• Work task:
Once the line holding "2024-04-13 06:28:23 | Check: 358.362" is found in the listing below, write it out and each later line exactly, up to and including the one holding "column name: Longitude -> Longitude_fixed".

• Data records:
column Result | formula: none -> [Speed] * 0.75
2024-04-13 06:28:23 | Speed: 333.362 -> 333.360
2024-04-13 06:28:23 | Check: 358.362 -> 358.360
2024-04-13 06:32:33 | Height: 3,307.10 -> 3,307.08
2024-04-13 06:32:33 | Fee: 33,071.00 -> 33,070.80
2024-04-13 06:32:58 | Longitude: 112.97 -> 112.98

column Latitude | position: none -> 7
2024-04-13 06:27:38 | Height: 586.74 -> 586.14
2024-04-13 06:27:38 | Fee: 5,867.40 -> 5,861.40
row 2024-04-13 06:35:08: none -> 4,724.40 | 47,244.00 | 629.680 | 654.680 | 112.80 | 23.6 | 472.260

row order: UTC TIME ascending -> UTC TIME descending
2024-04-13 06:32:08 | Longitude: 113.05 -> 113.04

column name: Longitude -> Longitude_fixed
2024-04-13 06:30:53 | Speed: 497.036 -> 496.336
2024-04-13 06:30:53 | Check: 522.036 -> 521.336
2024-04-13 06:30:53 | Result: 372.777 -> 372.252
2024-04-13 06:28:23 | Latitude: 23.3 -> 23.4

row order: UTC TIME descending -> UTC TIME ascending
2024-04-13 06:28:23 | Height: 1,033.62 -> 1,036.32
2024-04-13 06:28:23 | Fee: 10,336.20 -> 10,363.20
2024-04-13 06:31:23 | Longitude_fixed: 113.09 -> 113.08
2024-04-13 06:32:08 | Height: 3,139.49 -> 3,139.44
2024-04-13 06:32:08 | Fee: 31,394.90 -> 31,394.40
...
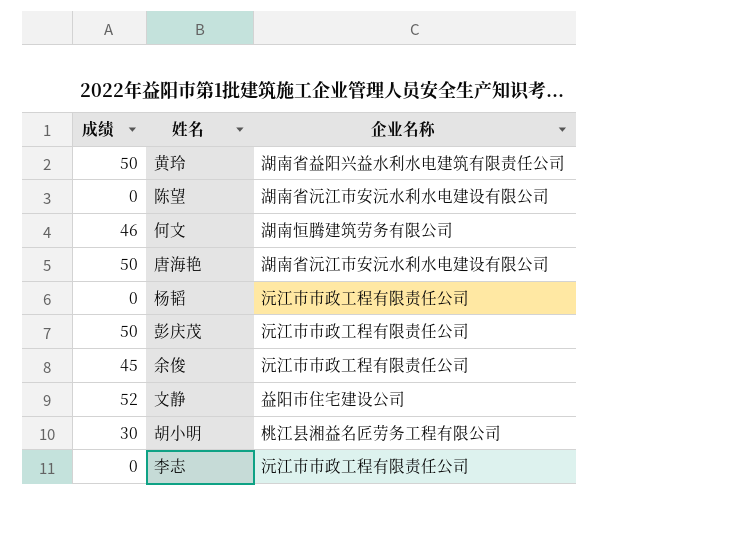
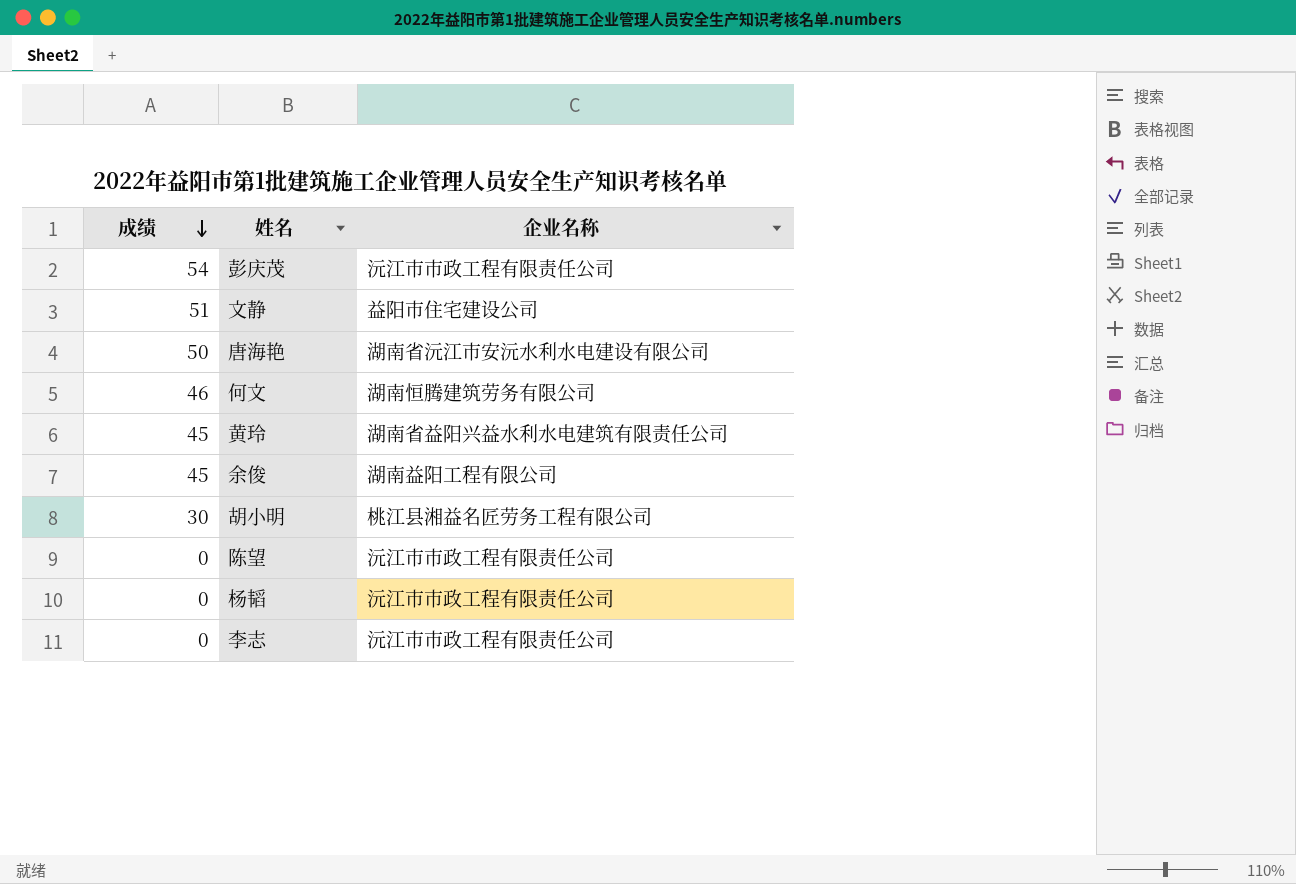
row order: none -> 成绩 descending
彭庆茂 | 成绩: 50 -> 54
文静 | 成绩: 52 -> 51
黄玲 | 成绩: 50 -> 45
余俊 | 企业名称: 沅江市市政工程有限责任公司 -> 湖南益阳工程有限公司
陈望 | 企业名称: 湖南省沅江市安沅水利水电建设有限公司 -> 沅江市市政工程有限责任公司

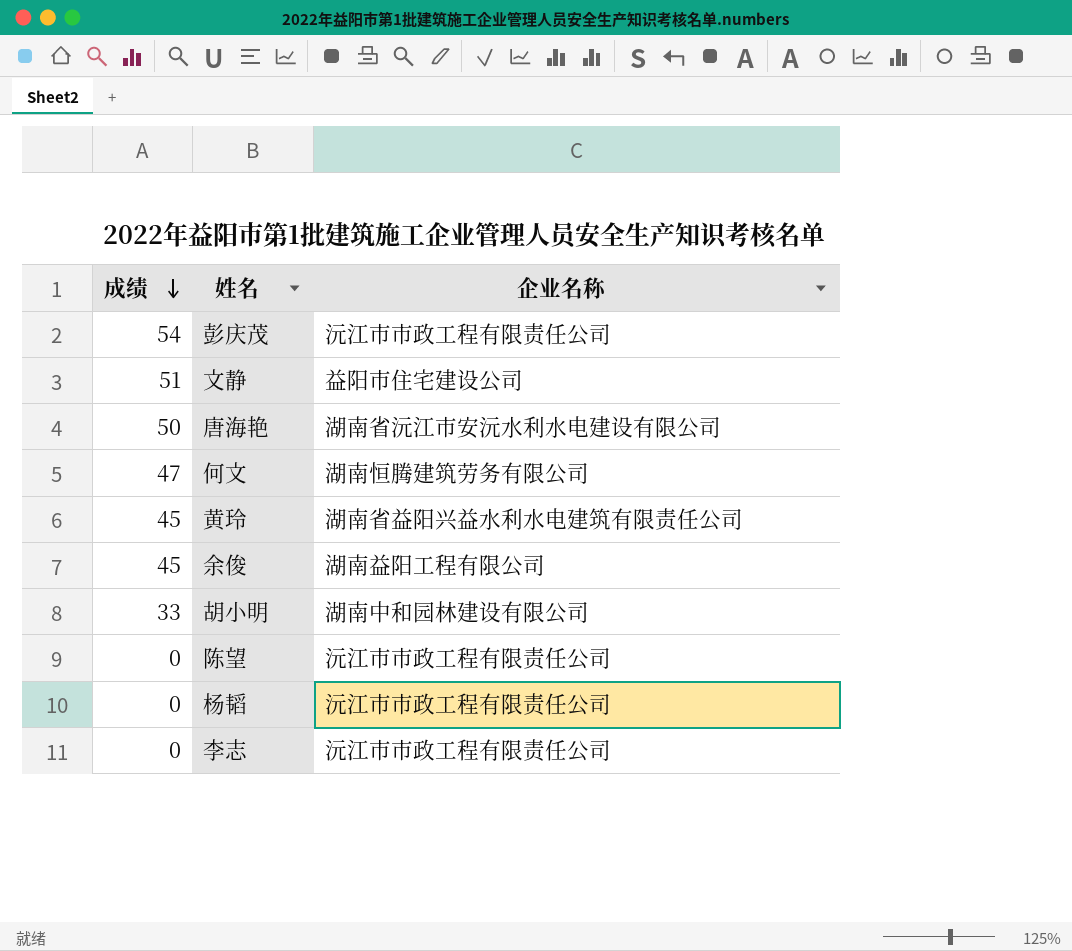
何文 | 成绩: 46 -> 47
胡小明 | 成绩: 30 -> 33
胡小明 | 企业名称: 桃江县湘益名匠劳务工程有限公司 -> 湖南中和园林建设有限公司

• Answer area:
2024-04-13 06:28:23 | Check: 358.362 -> 358.360
2024-04-13 06:32:33 | Height: 3,307.10 -> 3,307.08
2024-04-13 06:32:33 | Fee: 33,071.00 -> 33,070.80
2024-04-13 06:32:58 | Longitude: 112.97 -> 112.98

column Latitude | position: none -> 7
2024-04-13 06:27:38 | Height: 586.74 -> 586.14
2024-04-13 06:27:38 | Fee: 5,867.40 -> 5,861.40
row 2024-04-13 06:35:08: none -> 4,724.40 | 47,244.00 | 629.680 | 654.680 | 112.80 | 23.6 | 472.260

row order: UTC TIME ascending -> UTC TIME descending
2024-04-13 06:32:08 | Longitude: 113.05 -> 113.04

column name: Longitude -> Longitude_fixed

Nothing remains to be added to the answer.